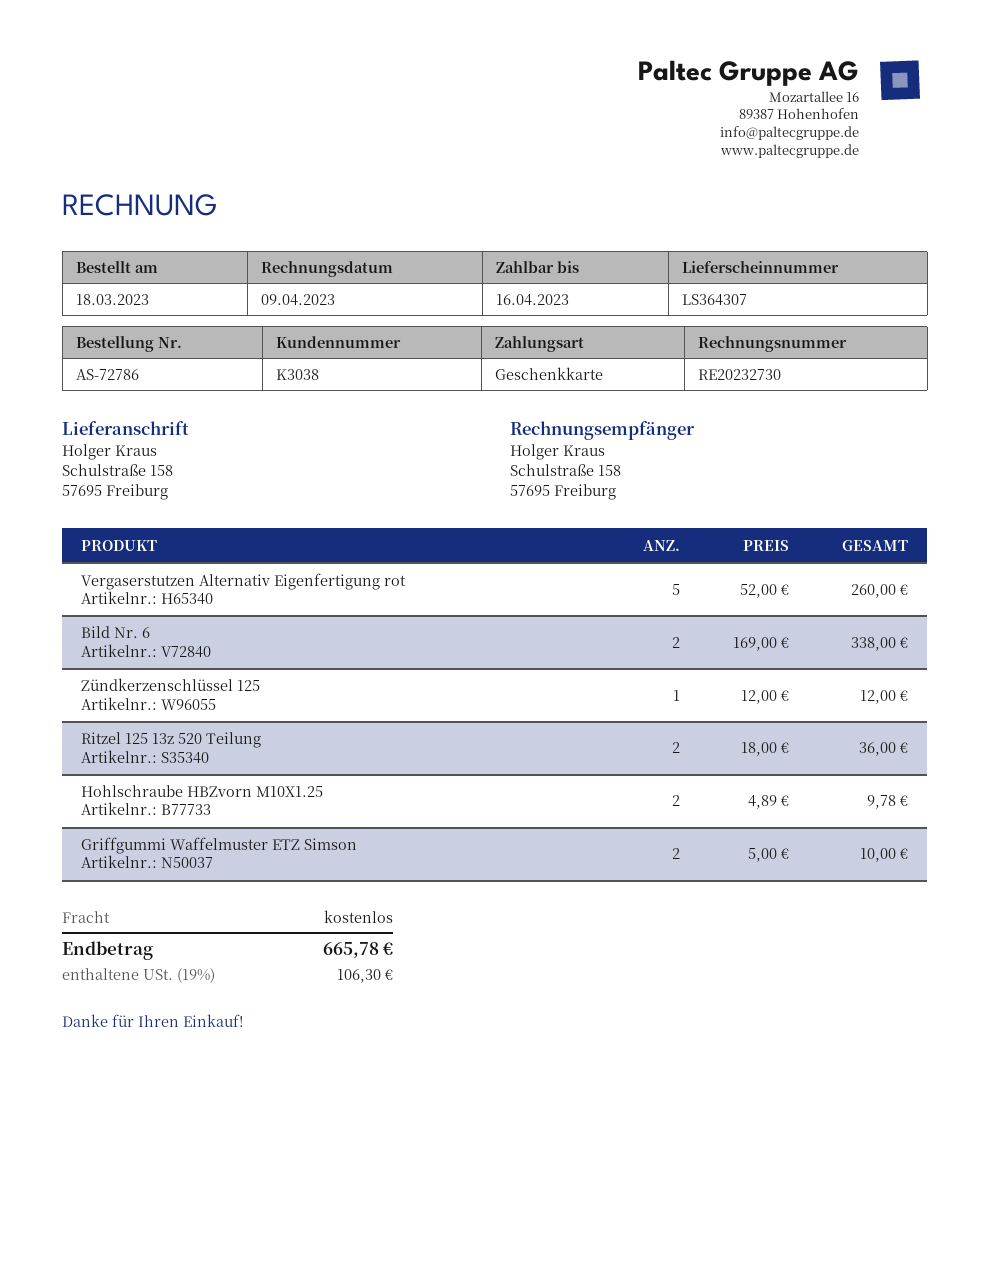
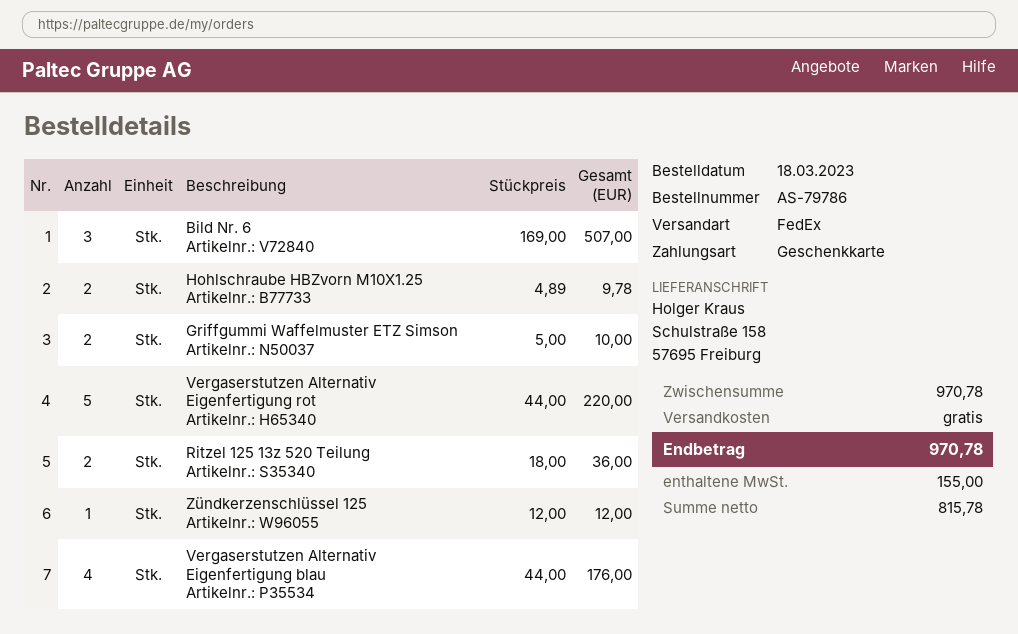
order number: AS-72786 -> AS-79786
Vergaserstutzen Alternativ Eigenfertigung rot: 5 x 52.00 = 260.00 -> 5 x 44.00 = 220.00
Bild Nr. 6: 2 x 169.00 = 338.00 -> 3 x 169.00 = 507.00
Vergaserstutzen Alternativ Eigenfertigung blau: none -> 4 x 44.00 = 176.00
tax: 106.30 -> 155.00
total: 665.78 -> 970.78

-------

### EXERCISE DIRECTIONS
The line with "Vergaserstutzen Alternativ Eigenfertigung rot: 5" and all the lines after it in the records above are to be output exactly, with nothing added.

### ANSWER SECTION
Vergaserstutzen Alternativ Eigenfertigung rot: 5 x 52.00 = 260.00 -> 5 x 44.00 = 220.00
Bild Nr. 6: 2 x 169.00 = 338.00 -> 3 x 169.00 = 507.00
Vergaserstutzen Alternativ Eigenfertigung blau: none -> 4 x 44.00 = 176.00
tax: 106.30 -> 155.00
total: 665.78 -> 970.78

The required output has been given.